The term epigenesis dates back to Aristotle, who observed that the embryo does not begin as a miniature human, fully formed and waiting to expand. Instead, it becomes — cell by cell, structure by structure — through a process. Development is not the playing out of a script already written. It is the writing of the script in real time.


This perspective has always stood in contrast to preformationism, the belief that all traits, all structure, even all generations, are nested like dolls inside one another from the start. In that older worldview, development is just a matter of time — unrolling what already exists.


But epigenesis tells a different story. It says: what exists now is not what will be. The child is not a revelation. The child is a creation.

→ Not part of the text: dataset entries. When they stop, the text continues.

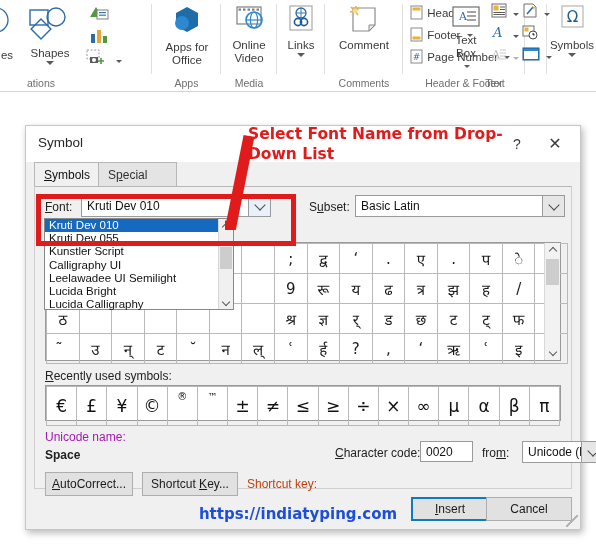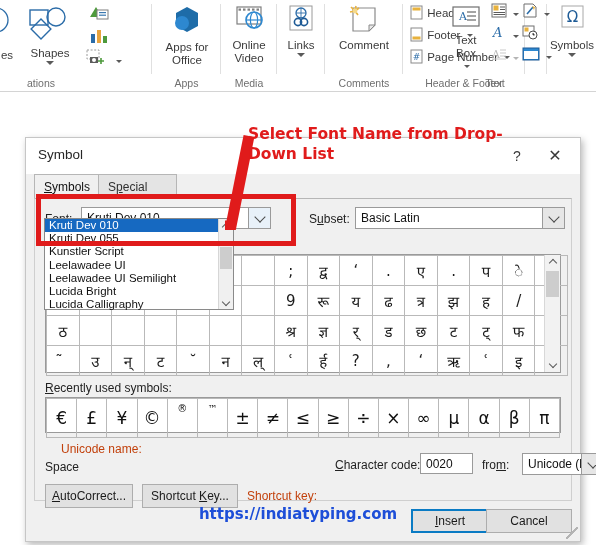"Symbol" #dialog { margin-top: 12px -> none }
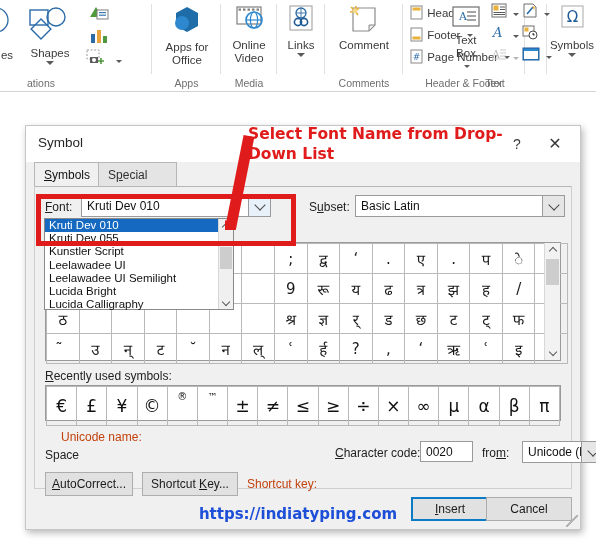"Leelawadee UI" div.opt { text: Leelawadee -> Calligraphy }
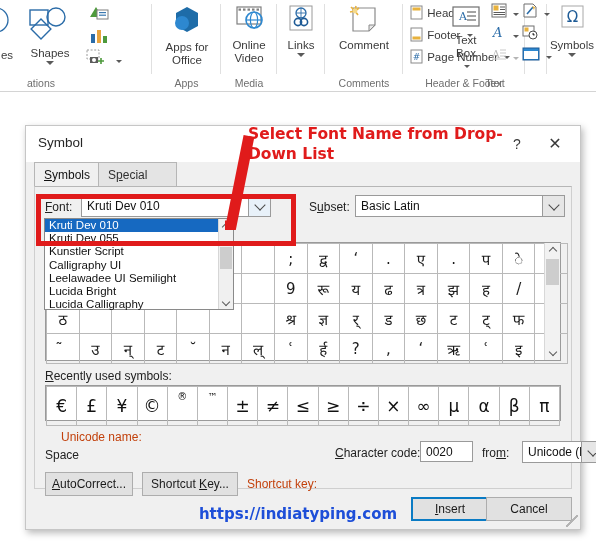"Unicode name:" #uniNameLbl { color: #c2410c -> #a21caf; left: 26px -> 10px }
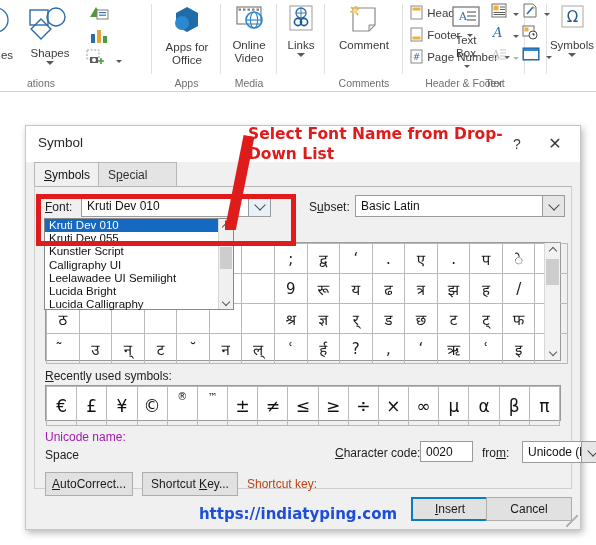"Space" #uniNameVal { font-weight: none -> bold }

The Misleading Comfort of Certainty



It’s easy to understand why preformationism was attractive. It offered predictability. It made life mechanical, measurable, controllable. It whispered that the essence of a person — their traits, temperament, talents — was preloaded, perhaps even preordained.


For centuries, this belief coexisted with scientific curiosity. Even as microscopes began to reveal the raw, pulsing structures of early life, many clung to the idea of hidden blueprints inside sperm or egg, each generation waiting quietly inside the previous one. There was something deeply comforting, if not truthful, in believing that life was already solved.


But Caspar Friedrich Wolff’s careful studies in the 18th century cracked this illusion. He watched chick embryos form not from pre-made parts, but from fluid sheets that folded, curled, transformed. It was not emergence from within. It was construction.


He offered a revolutionary image: that life, at its core, is formed by interaction.



Epigenesis Today: Not Just Biology, But Relationship



Modern developmental science, as presented in The Cambridge Encyclopedia of Child Development, builds upon this legacy. It refines our understanding of epigenesis — not just as biological change, but as a system of coactions.


Genes do not operate in isolation. The environment is not just a background. Development happens because organism and environment respond to each other.


Think of it this way: a child is not molded by nature or nurture. They are sculpted by the conversation between the two.


Gilbert Gottlieb, one of the great voices in this field, described this as probabilistic epigenesis. He argued against the neat, one-directional view that genes lead to structure, and structure leads to behavior. Instead, he proposed a dynamic model — one where experience can shape gene expression, and behavior can influence biology.


In this light, development becomes a web of influence. Not a path, but a dance.



Beyond the Nature–Nurture Debate



Much of the 20th century was consumed by a false war: nature versus nurture. Are we born with our traits, or shaped by the world?


The very question misunderstands the child.


A child does not receive traits like hand-me-down clothes. A child generates outcomes through their active engagement with the world. Even the most basic capacities — walking, speaking, forming attachments — do not emerge without experience. And those experiences are not added onto a passive brain; they are woven into its very architecture.


Genes set possibilities. But it is the act of living — the reaching, the feeling, the being seen — that determines what becomes real.


This is not ideology. It is biology made humble.



Why This Matters



To understand epigenetic development is to relinquish the dream of certainty. We do not know, at birth, who a child will be. And that is the sacred nature of development.


It is a process that must be nourished, not managed.


It means our role — as parents, teachers, caregivers, societies — is not to control outcomes, but to create conditions. Conditions of safety, curiosity, connection. Conditions where the child can engage, and through that engagement, become.


We do not build children. We support them as they build themselves.



Becoming Human



When we trace the debates over epigenesis — from the philosophers of antiquity to the neuroscientists of today — we are not just tracking intellectual history. We are witnessing a shift in how we see life.


From certainty to emergence.


From inheritance to interaction.


From blueprint to dialogue.


A child is not a repetition. A child is a new act of creation, shaped moment by moment through contact with the world.


And perhaps that is the most hopeful thing science has to offer us: the reminder that who we are is not fixed. That development is not done. That the work of becoming never ends.